Sonra gidip Mekke'ye
yaklaşınca yüksek sesle: "Ey Galib hanedanı!
Müslüman olun ki,
selamete eresiniz" diye bağırınca hanımı Hind karşısına çıkıp sakalından
tutarak: "Ey Galib hanedanı! Şu ahmak ihtiyarı öldürün. Bu dininden
dönmüştür" dedi. Ebu süfyan: "Canım elinde olana yemin ederim ki ya
müslüman olacaksın ya da boynun vurulacak" dedi. Resulullah (Sallallahu aleyhi
ve Sellem) Mekke'ye yaklaşınca, (Mekke'de olan) Abbas'ın elçisi gelmeden
insanların Mekke'ye girmesine izin vermedi. Abbas'ın elçisinin gelmesi
gecikince Resulullah (Sallallahu aleyhi ve Sellem): "Sakın Sakiflilerin,
Urve b. Mes'ud'a yaptıklarını bunlar da Abbas'a yapmasınıar. Vallahi eğer böyle
bir şey yapmışlarsa onlardan kimseyi hayatta bırakmam" dedi. Sonra
Abbas'ın elçisi gelince Resulullah (Sallallahu aleyhi ve Sellem) Mekke'ye girdi
ve sahabeye de kimseye dokunmamalarını emrederek: "Silah kullanmayın,
Sadece Huzaa kabilesi Bekr kabilesine karşı az bir süre silah
kullanabilir" buyurdu. Sonra onlara da silahı bırakmalarını emretti.
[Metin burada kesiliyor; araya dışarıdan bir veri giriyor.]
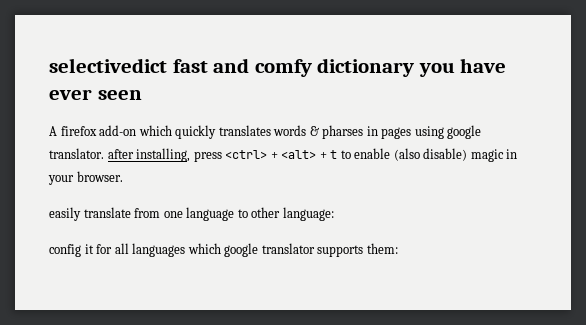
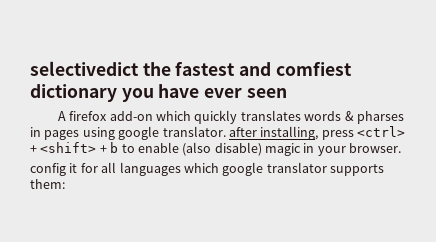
- selectivedict fast and comfy dictionary you have ever seen
+ selectivedict the fastest and comfiest dictionary you have ever seen
- A firefox add-on which quickly translates words & pharses in pages using google translator. after installing, press <ctrl> + <alt> + t to enable (also disable) magic in your browser.
+ A firefox add-on which quickly translates words & pharses in pages using google translator. after installing, press <ctrl> + <shift> + b to enable (also disable) magic in your browser.
- easily translate from one language to other language:

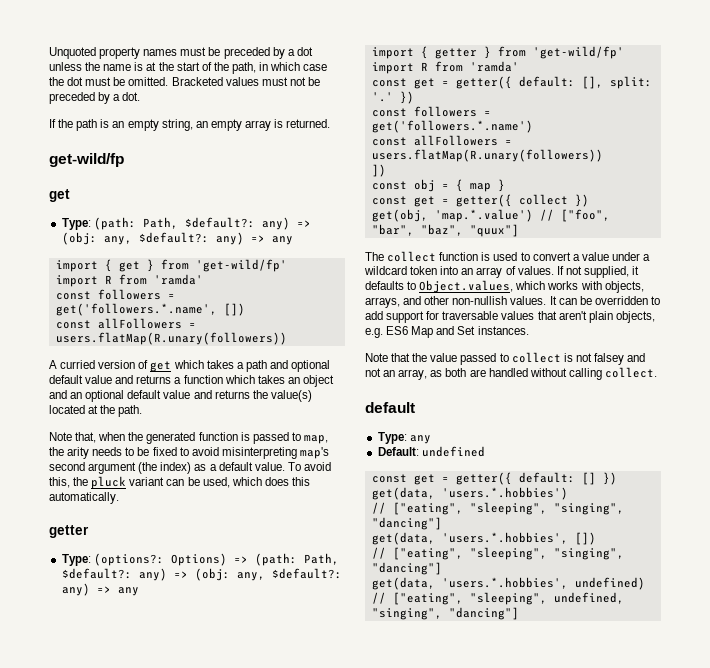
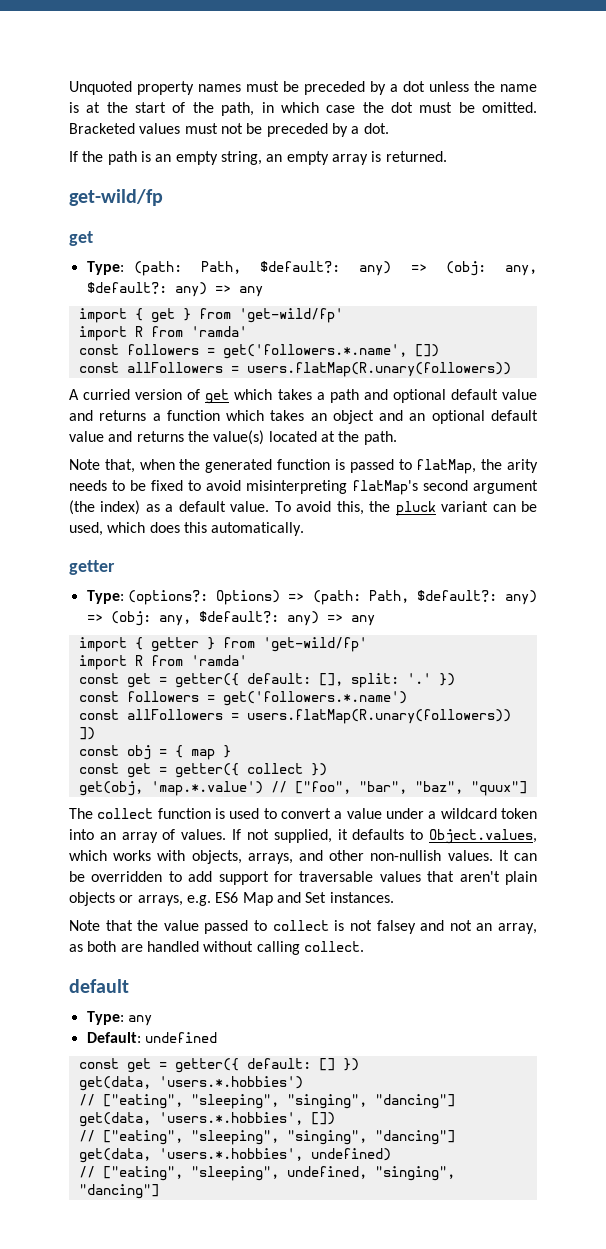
- Note that, when the generated function is passed to map, the arity needs to be fixed to avoid misinterpreting map's second argument (the index) as a default value.
+ Note that, when the generated function is passed to flatMap, the arity needs to be fixed to avoid misinterpreting flatMap's second argument (the index) as a default value.
- It can be overridden to add support for traversable values that aren't plain objects, e.g. ES6 Map and Set instances.
+ It can be overridden to add support for traversable values that aren't plain objects or arrays, e.g. ES6 Map and Set instances.

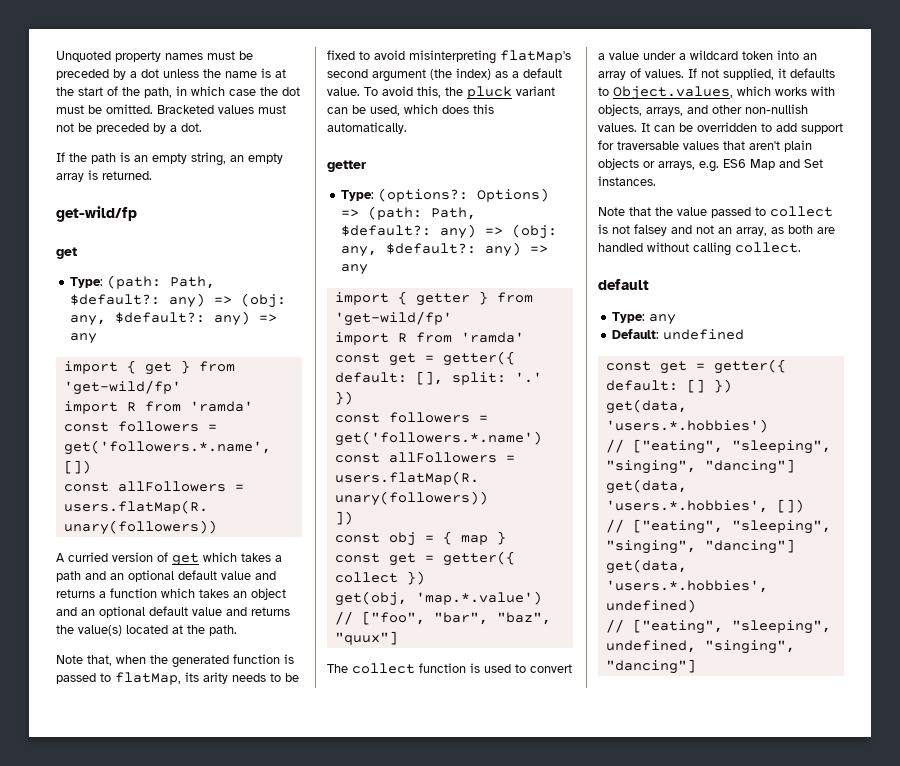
- A curried version of get which takes a path and optional default value and returns a function which takes an object and an optional default value and returns the value(s) located at the path.
+ A curried version of get which takes a path and an optional default value and returns a function which takes an object and an optional default value and returns the value(s) located at the path.
- Note that, when the generated function is passed to flatMap, the arity needs to be fixed to avoid misinterpreting flatMap's second argument (the index) as a default value.
+ Note that, when the generated function is passed to flatMap, its arity needs to be fixed to avoid misinterpreting flatMap's second argument (the index) as a default value.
Resulullah (Sallallahu aleyhi ve Sellem) bütün halka eman verdi. Sadece İbn Ebi
Serh, İbn Hatal, Makıs el-Kinanı isimli bir kadın ve başka bir kadına eman
vermedi. Sonra Resulullah (Sallallahu aleyhi ve Sellem): "Mekke'yi ben
harem kılmadım, Allah harem kıldı. Benden önce kimseye helal olmadığı gibi
benden sonra da kıyamet gününe kadar kimseye helal kılınmamıştır. Allah bana
sadece günün bir saatinde Mekke'yi helal kıldı" buyurdu.
Sonra Osman b. Affan,
İbn Ebi Serh'ı alıp Resulullah'ın (Sallallahu aleyhi ve Sellem) yanına geldi
ve: "Ya Resulallah! Biatını kabul et" dedi, ama Resulullah (Sallallahu
aleyhi ve Sellem) ondan yüz çevirdi. Başka bir yönden gelince Hz. Peygamber
(Sallallahu aleyhi ve Sellem) yine ondan yüz çevirdi. Sonra bir daha gelip:
"Ya Resulallah! Biatını kabul et" deyince, Hz. Peygamber (Sallallahu
aleyhi ve Sellem): "Ben, birinizin onu öldüreceğini zannederek ondan yüz
çevirdim" buyurdu. Ensar'dan bir'adam:
"Bana işaret
etseydin ey Allah'ın Resulü" deyince, Hz. Peygamber (Sallallahu aleyhi ve
Sellem): "Bir peygamber işaretle adam öldürtmez" buyurdu. Böyle
yapmayı sanki ihanet olarak görmüştü.
Zühri der ki: Resulullah
(Sallallahu aleyhi ve Sellem) Halid b. el-Velid'i gönderince, Halid, Mekke'nin
alt taraflarında Kureyş askerleriyle savaşmış ve Allah Kureyşlileri hezimete
uğratmıştı. Sonra Resulullah (Sallallahu aleyhi ve Sellem) emredince Halid
onlarla savaşmayı bıraktı ve bu Kureyşliler islam'a girdiler. Bunun üzerine
Yüce Allah: ''Allah'ın yardımı ve zafer günü gelip, insanların Allah'ın dinine
akın akın girdiklerini görünce, Rabbini överek tesbih et; O'ndan bağışlama dile,
çünkü O, tövbeleri daima kabul edendir"[Nasr, 1-3] suresini indirdi.
Sonra Resulullah
(Sallallahu aleyhi ve Sellem) beraberindeki Kureyş'ten olan Kinane oğulları ve
fetih günü Müslüman olan Kureyşlilerle Huneyn taraflarına yöneldi. Huneyn, raif
taraflarında sulak bir vadidir. Orada Hicaz'I, Hevazin müşrikleri ile Sakık
kabilesi kafirleri vardı. Müşriklerin o gün liderleri Malik b. Avf en-Nadrı
idi. Müslümanlarla müşrikler Huneyn'de savaştılar. Yüce Allah, Resulünü ve
Müslümanları muzaffer kıldı. Ancak Müslümanlar için de çetin bir savaş
olmuştur. Yüce Allah bu konuda: "And olsun ki Allah size birçok yerde ve
çokluğunuzun sizi böbürlendirdiği fakat bir faydası da olmadığı, yeryüzünün
geniş olmasına rağmen size dar gelip de bozularak arkanıza döndüğünüz Huneyn
gününde yardım etmişti''[Tevbe, 25] buyurmuştur.
Ma'mer'in bildirdiğine
göre Zühri şöyle demiştir: "Resulullah (Sallallahu aleyhi ve Sellem)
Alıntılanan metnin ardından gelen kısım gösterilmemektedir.